The other news on the week, besides a lot of housing data, was the Fed’s policy meeting. Markets were tense that the Fed might taper its bond buying program sooner, but the only timetable out of the Fed was that the tapering would begin “soon.” In his post-meeting press conference, Fed Chair Powell reiterated that the Fed would be looking for continued improvement in the labor market before acting.
And while the Fed held short-term rates as is, projections for a rate increase are now evenly split between next year and 2023. Plus, most officials expect at least three 25 basis point rate hikes by the end of 2023.
Housing Continues Its Red-Hot Pace
On Tuesday, the U.S. Census Bureau and the U.S. Department of Housing and Urban Development jointly announced strong housing data.
- Privately‐owned housing units authorized by building permits in August were 1,728,000.
- This is 6.0% above the revised July rate of 1,630,000 and is 13.5% above the August 2020 rate of 1,522,000.
- Single‐family authorizations in August were at a rate of 1,054,000; this is 0.6% above the revised July figure of 1,048,000.
- Authorizations of units in buildings with five units or more were at a rate of 632,000 in August.
- Privately‐owned housing starts in August were 1,615,000.
- This is 3.9% above the revised July estimate of 1,554,000 and is 17.4% above the August 2020 rate of 1,376,000.
- Single‐family housing starts in August were at a rate of 1,076,000; this is 2.8% below the revised July figure of 1,107,000.
- The August rate for units in buildings with five units or more was 530,000.
- Privately‐owned housing completions in August
- This is 4.5% below the revised July estimate of 1,392,000, but is 9.4% above the August 2020 rate of 1,216,000.
- Single‐family housing completions in August were at a rate of 971,000; this is 2.8% above the revised July rate of 945,000.
- The August rate for units in buildings with five units or more was 356,000.
Current Account Deficit Widens in the Second Quarter
On Tuesday, the U.S. Bureau of Economic Analysis announced that “the U.S. current account deficit, which reflects the combined balances on trade in goods and services and income flows between U.S. residents and residents of other countries, widened by $0.9 billion, or 0.5%, to $190.3 billion in the second quarter of 2021.
The second quarter deficit was 3.3% of current dollar gross domestic product, down from 3.4% in the first quarter. The $0.9 billion widening of the current account deficit in the second quarter mainly reflected reduced surpluses on services and on primary income that were mostly offset by a reduced deficit on secondary income.”

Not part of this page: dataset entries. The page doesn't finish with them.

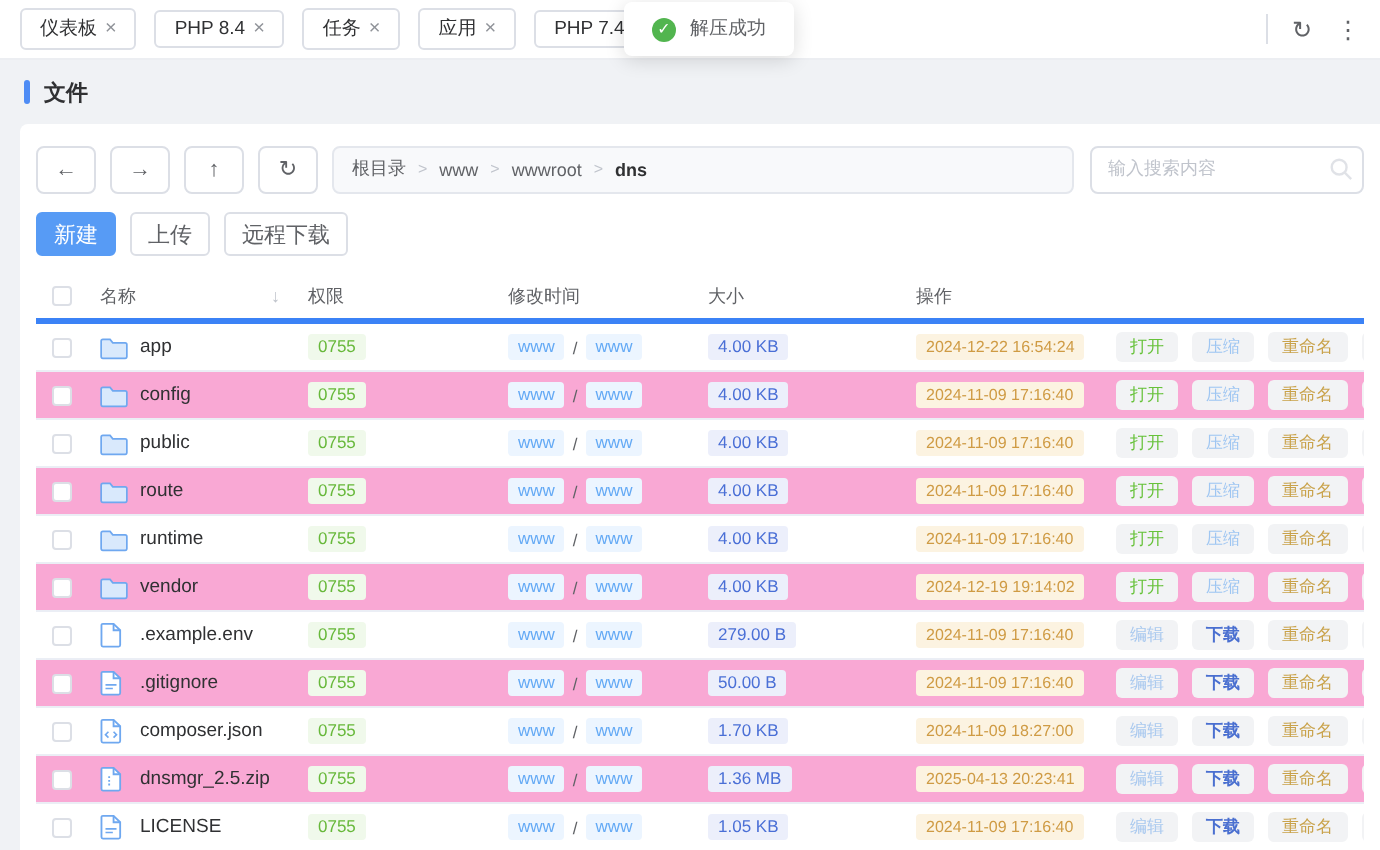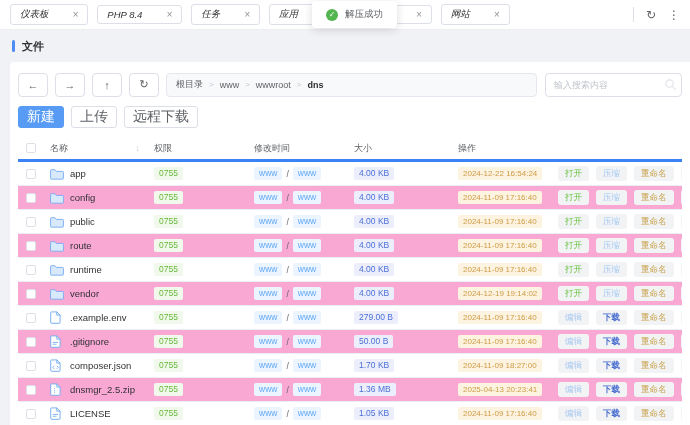--- a/index.html
+++ b/index.html
@@ -11,9 +11,9 @@
   
   .tabbar { height:30px; background:#fff; display:flex; align-items:center;
     padding:0 10px; border-bottom:1px solid #eceef2; }
-  .tab { display:inline-flex; align-items:center; gap:24px; border:1px solid #dcdfe6;
+  .tab { display:inline-flex; align-items:center; gap:4px; border:1px solid #dcdfe6;
     border-radius:3px; background:#fff; padding:3px 9px; margin-right:9px;
-    font-size:9.5px; color:#303133; cursor:pointer; white-space:nowrap;font-style:italic; }
+    font-size:9.5px; color:#303133; cursor:pointer; white-space:nowrap; }
   .tab-close { color:#909399; font-size:10px; line-height:1; }
   .tabbar-right { margin-left:auto; display:flex; align-items:center; gap:12px; }
   .tab-divider { width:1px; height:15px; background:#dcdfe6; }

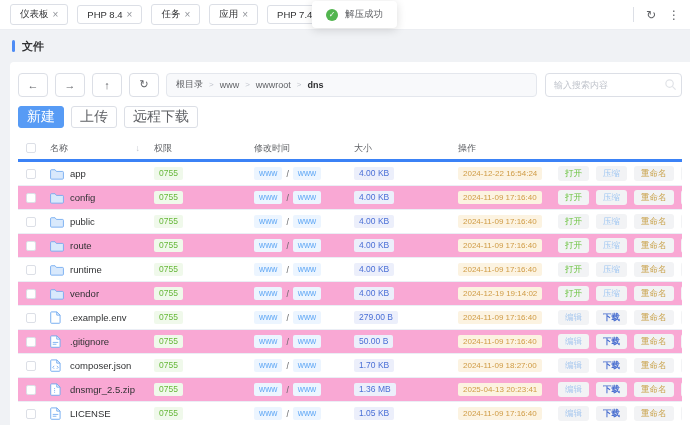--- a/index.html
+++ b/index.html
@@ -45,7 +45,7 @@
   .search-wrap { width:137px; height:24px; position:relative; }
   .search-input { width:100%; height:100%; border:1px solid #dcdfe6; border-radius:4px;
     padding:0 22px 0 8px; font-size:9px; color:#303133; outline:none;
-    font-family:Liberation Sans, sans-serif; background:#fff; }
+    font-family:Liberation Mono, monospace; background:#fff; }
   .search-input::placeholder { color:#c0c4cc; }
   .search-ico { position:absolute; right:5px; top:5px; width:13px; height:13px; opacity:.55; }
   

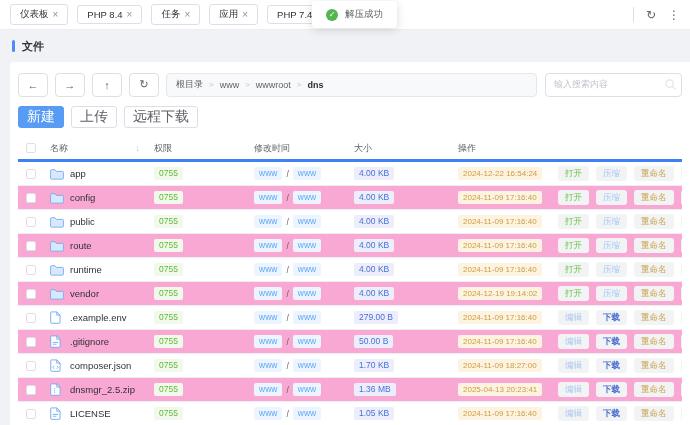--- a/index.html
+++ b/index.html
@@ -51,7 +51,7 @@
   
   .btn-row { display:flex; align-items:center; margin-top:9px; height:22px; }
   .btn { height:22px; display:inline-flex; align-items:center; border-radius:3px;
-    padding:0 8px; font-size:14px; margin-right:7px; cursor:pointer; white-space:nowrap; }
+    padding:0 8px; font-size:11px; margin-right:7px; cursor:pointer; white-space:nowrap; }
   .btn-primary { background:#579bf5; color:#fff; border:1px solid #579bf5; }
   .btn-plain { background:#fff; color:#606266; border:1px solid #dcdfe6; }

Exports & Imports of Goods and Services
- “Exports of goods increased $28.3 billion, to $436.6 billion, mostly reflecting increases in industrial supplies and materials, mainly petroleum and products, and in capital goods, mainly civilian aircraft and semiconductors.
- Imports of goods increased $29.0 billion, to $706.3 billion, primarily reflecting an increase in industrial supplies and materials, mainly petroleum and products and metals and nonmetallic products.
- Exports of services increased $7.6 billion, to $189.1 billion, primarily reflecting an increase in travel, mostly other personal travel.
- Imports of services increased $9.1 billion, to $127.8 billion, mostly reflecting increases in transport, primarily sea freight and air passenger transport, and in travel, primarily other personal travel.”